**How to complete this task:** Return the lines below in which the string "that" occurs.

Entries taken from a collection:
--- START ---

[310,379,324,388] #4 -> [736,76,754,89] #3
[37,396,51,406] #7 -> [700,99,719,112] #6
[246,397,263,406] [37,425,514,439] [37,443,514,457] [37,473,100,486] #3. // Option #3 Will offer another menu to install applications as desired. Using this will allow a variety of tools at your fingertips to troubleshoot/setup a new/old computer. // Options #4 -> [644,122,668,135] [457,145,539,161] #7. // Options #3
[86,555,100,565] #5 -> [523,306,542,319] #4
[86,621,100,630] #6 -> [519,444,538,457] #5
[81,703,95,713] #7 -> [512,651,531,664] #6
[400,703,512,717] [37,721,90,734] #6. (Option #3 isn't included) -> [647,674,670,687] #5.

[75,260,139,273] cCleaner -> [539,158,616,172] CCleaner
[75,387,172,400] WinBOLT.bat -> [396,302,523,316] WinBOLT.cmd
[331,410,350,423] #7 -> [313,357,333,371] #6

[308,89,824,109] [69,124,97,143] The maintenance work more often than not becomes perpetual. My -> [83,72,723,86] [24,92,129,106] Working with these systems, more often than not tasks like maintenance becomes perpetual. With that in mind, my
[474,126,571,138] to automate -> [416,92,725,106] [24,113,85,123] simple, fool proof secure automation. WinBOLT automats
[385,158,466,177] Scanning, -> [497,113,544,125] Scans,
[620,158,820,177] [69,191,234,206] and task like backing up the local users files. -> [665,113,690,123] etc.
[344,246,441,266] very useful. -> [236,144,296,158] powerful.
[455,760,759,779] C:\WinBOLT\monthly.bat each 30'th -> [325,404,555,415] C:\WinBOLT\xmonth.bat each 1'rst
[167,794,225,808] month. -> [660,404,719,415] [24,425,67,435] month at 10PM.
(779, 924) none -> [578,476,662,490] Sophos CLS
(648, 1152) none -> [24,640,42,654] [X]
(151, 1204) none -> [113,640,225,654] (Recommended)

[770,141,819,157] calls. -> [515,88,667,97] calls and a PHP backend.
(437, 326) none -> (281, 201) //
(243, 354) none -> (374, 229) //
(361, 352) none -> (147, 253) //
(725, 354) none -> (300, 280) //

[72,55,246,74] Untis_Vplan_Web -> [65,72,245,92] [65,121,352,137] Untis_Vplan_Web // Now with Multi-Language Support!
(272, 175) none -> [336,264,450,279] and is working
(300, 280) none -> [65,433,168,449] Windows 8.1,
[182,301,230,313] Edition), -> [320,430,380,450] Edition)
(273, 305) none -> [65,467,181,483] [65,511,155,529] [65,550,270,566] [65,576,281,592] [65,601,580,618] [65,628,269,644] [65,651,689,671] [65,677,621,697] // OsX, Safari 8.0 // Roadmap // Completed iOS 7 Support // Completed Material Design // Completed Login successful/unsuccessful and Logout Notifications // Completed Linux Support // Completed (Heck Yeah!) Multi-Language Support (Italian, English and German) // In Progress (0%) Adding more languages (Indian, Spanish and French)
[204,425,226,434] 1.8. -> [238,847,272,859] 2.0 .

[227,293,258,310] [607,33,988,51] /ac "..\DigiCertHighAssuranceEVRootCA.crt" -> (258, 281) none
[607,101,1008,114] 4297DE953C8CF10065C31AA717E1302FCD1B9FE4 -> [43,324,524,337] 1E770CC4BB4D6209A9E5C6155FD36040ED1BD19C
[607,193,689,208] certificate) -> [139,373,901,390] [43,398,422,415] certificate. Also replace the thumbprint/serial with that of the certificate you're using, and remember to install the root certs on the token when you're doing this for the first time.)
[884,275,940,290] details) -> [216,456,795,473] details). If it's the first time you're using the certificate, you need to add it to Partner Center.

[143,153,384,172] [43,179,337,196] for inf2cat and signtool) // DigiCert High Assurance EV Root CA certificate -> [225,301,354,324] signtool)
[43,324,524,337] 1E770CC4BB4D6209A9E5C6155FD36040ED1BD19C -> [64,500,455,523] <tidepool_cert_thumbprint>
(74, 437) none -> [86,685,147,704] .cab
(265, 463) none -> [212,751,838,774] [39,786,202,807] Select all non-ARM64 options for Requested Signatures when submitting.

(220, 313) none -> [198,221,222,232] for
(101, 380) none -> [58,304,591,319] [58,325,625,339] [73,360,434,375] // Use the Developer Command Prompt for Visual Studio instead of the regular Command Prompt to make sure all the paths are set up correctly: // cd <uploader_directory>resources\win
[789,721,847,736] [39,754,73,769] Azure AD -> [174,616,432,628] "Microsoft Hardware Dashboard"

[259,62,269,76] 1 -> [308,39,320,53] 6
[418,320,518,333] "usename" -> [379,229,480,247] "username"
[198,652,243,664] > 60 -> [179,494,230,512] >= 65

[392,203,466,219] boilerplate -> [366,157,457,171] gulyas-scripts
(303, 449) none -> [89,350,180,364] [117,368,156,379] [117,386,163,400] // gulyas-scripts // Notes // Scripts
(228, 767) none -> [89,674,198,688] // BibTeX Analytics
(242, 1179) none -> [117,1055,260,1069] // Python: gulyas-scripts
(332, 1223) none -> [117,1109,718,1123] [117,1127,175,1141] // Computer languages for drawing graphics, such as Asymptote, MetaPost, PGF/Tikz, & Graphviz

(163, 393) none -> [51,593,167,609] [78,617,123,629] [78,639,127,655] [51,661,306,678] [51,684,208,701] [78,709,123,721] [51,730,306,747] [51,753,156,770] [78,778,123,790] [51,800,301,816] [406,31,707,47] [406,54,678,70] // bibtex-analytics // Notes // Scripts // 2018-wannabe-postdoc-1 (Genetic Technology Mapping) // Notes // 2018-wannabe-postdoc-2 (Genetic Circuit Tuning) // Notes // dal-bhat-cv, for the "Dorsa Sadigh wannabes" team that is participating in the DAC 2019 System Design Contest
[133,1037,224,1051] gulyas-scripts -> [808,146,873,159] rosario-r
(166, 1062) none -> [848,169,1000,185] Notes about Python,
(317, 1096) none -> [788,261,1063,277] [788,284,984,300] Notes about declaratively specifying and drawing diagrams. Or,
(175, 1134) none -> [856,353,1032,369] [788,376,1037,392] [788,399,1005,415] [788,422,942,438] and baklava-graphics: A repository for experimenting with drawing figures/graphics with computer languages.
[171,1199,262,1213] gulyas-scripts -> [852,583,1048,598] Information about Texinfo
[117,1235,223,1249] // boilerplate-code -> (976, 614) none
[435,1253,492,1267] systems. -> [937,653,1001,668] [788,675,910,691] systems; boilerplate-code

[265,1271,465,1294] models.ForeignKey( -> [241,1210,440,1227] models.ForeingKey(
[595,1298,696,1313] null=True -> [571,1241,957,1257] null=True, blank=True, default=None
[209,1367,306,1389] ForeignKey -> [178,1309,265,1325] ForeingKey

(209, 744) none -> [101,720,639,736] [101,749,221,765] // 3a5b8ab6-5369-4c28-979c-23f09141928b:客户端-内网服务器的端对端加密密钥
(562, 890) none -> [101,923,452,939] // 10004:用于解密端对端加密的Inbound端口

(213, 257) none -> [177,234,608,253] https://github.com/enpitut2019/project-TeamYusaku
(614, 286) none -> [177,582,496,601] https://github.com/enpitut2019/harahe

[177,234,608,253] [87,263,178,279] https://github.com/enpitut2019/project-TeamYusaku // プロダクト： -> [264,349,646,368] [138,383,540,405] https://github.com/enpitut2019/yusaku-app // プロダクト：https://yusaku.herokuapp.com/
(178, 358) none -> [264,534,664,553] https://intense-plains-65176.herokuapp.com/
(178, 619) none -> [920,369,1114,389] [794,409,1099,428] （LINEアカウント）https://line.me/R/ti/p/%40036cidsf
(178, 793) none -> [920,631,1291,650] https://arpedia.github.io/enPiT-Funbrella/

--- END ---

**Output for this exercise:**
[308,89,824,109] [69,124,97,143] The maintenance work more often than not becomes perpetual. My -> [83,72,723,86] [24,92,129,106] Working with these systems, more often than not tasks like maintenance becomes perpetual. With that in mind, my
[607,193,689,208] certificate) -> [139,373,901,390] [43,398,422,415] certificate. Also replace the thumbprint/serial with that of the certificate you're using, and remember to install the root certs on the token when you're doing this for the first time.)
(163, 393) none -> [51,593,167,609] [78,617,123,629] [78,639,127,655] [51,661,306,678] [51,684,208,701] [78,709,123,721] [51,730,306,747] [51,753,156,770] [78,778,123,790] [51,800,301,816] [406,31,707,47] [406,54,678,70] // bibtex-analytics // Notes // Scripts // 2018-wannabe-postdoc-1 (Genetic Technology Mapping) // Notes // 2018-wannabe-postdoc-2 (Genetic Circuit Tuning) // Notes // dal-bhat-cv, for the "Dorsa Sadigh wannabes" team that is participating in the DAC 2019 System Design Contest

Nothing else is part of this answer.